Friend warned man of ex-partner's 'lies' - baby death

Jack Wheeler and Melissa Wilband deny causing the death of Lexi Wilband
- Published
A friend of a man accused of killing a baby warned him not to fall for the "lies" of his ex-partner when she asked him to say they had bathed the child together, a court has been told.
Melissa Wilband, 28, and her ex partner Jack Wheeler, 31, deny two charges relating to the death of her four-month-old daughter Lexi Wilband in April 2020.
They are accused of manslaughter and causing or allowing her death in Newent, Gloucestershire.

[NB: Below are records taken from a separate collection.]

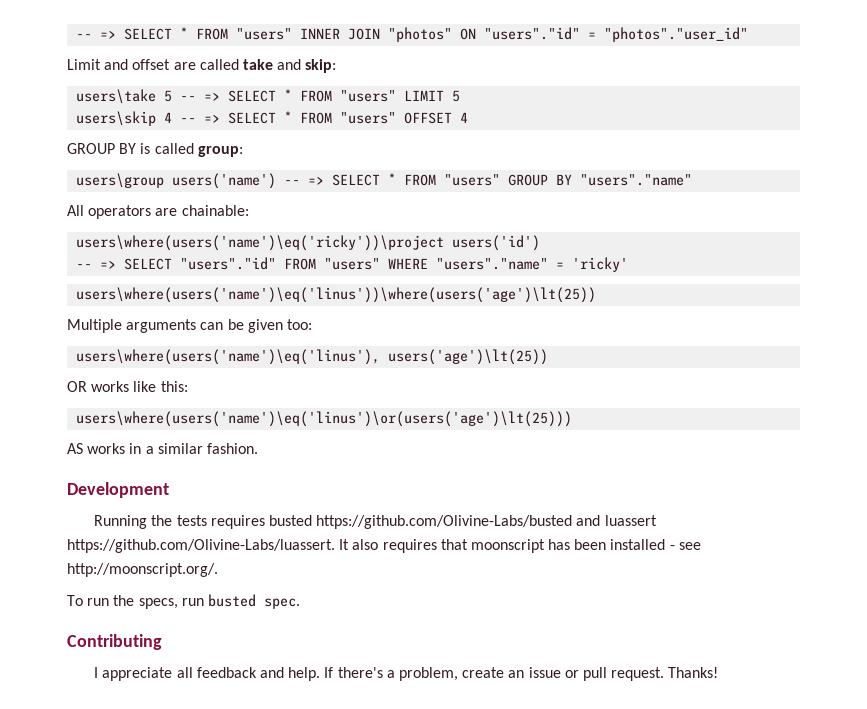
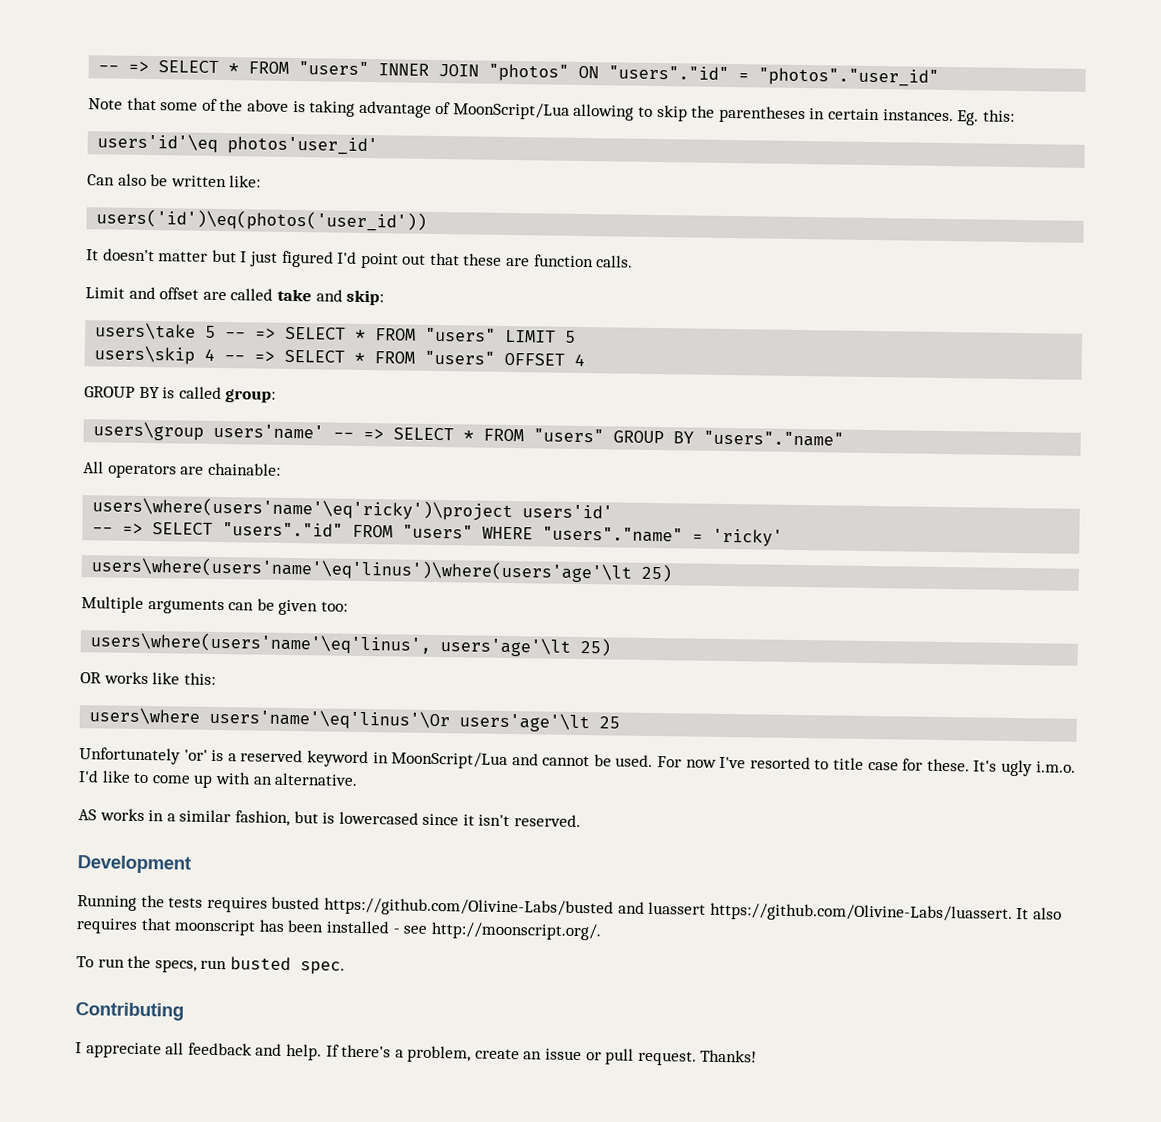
(749, 34) none -> [88,97,1015,126] [97,133,379,156] [87,173,262,188] [96,208,428,232] [86,248,634,269] // Note that some of the above is taking advantage of MoonScript/Lua allowing to skip the parentheses in certain instances. Eg. this: // users'id'\eq photos'user_id' // Can also be written like: // users('id')\eq(photos('user_id')) // It doesn't matter but I just figured I'd point out that these are function calls.
[172,173,277,189] users('name') -> [213,423,325,440] users'name'
[76,235,541,251] users\where(users('name')\eq('ricky'))\project users('id') -> [92,496,614,522] users\where(users'name'\eq'ricky')\project users'id'
[76,287,597,303] users\where(users('name')\eq('linus'))\where(users('age')\lt(25)) -> [91,556,673,583] users\where(users'name'\eq'linus')\where(users'age'\lt 25)
[76,349,549,365] users\where(users('name')\eq('linus'), users('age')\lt(25)) -> [90,631,612,657] users\where(users'name'\eq'linus', users'age'\lt 25)
[76,411,573,427] users\where(users('name')\eq('linus')\or(users('age')\lt(25))) -> [89,707,621,733] [79,747,1076,777] [78,770,359,788] users\where users'name'\eq'linus'\Or users'age'\lt 25 // Unfortunately 'or' is a reserved keyword in MoonScript/Lua and cannot be used. For now I've resorted to title case for these. It's ugly i.m.o. I'd like to come up with an alternative.
[206,443,258,454] fashion. -> [234,810,582,828] fashion, but is lowercased since it isn't reserved.

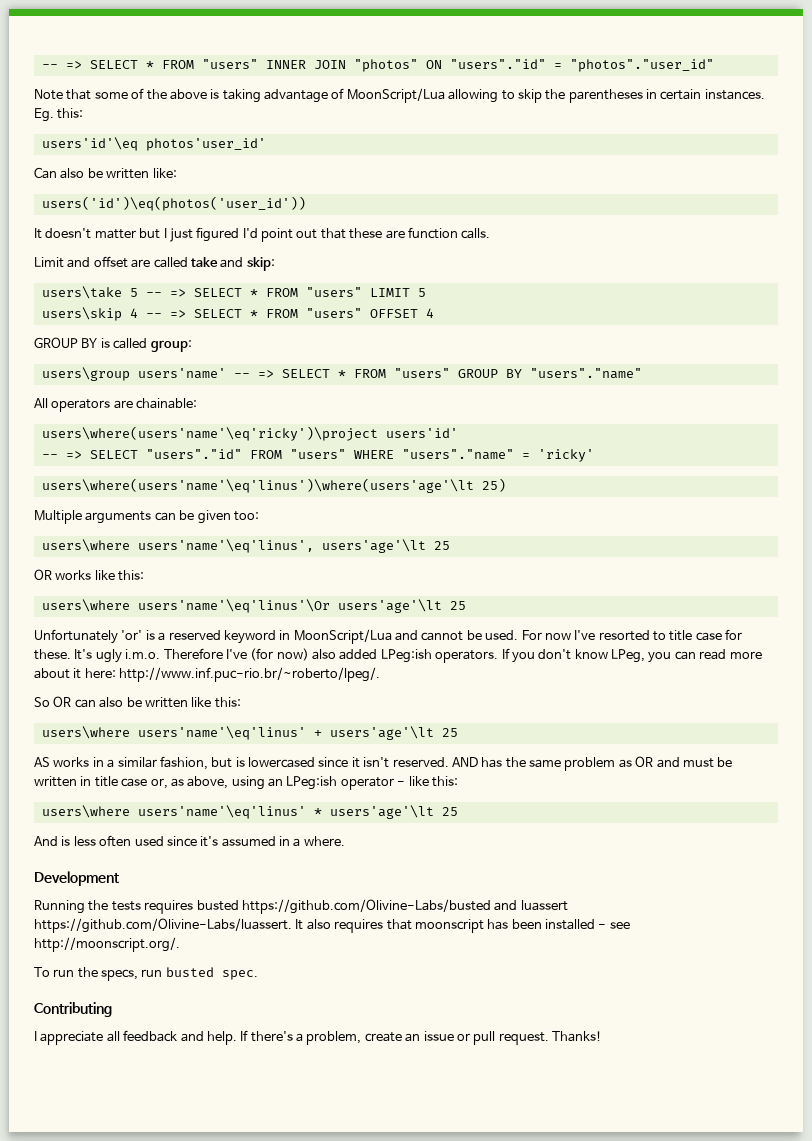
[90,631,612,657] users\where(users'name'\eq'linus', users'age'\lt 25) -> [41,539,450,553] users\where users'name'\eq'linus', users'age'\lt 25
[78,770,359,788] I'd like to come up with an alternative. -> [163,648,762,663] [34,667,381,682] [34,696,241,708] [41,726,458,740] Therefore I've (for now) also added LPeg:ish operators. If you don't know LPeg, you can read more about it here: http://www.inf.puc-rio.br/~roberto/lpeg/. // So OR can also be written like this: // users\where users'name'\eq'linus' + users'age'\lt 25
(582, 821) none -> [451,756,733,771] [34,776,458,790] [41,805,458,819] [34,835,345,847] AND has the same problem as OR and must be written in title case or, as above, using an LPeg:ish operator - like this: // users\where users'name'\eq'linus' * users'age'\lt 25 // And is less often used since it's assumed in a where.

Giving evidence, Mr Wheeler's friend, Jodylea Boulton, told the jury about a conversation she had with him about events leading up to Lexi's collapse.
'He wasn't there'
"He had told me he was really worried, and he didn't know what to do and I said 'why?', and he said the kids had been in the bath," she told the court.
"Melissa had bathed the kids, and he wasn't sure what had happened in the bath, but Melissa had asked him to say he was with her when she bathed the kids.
"But he wasn't there and didn't know what to do."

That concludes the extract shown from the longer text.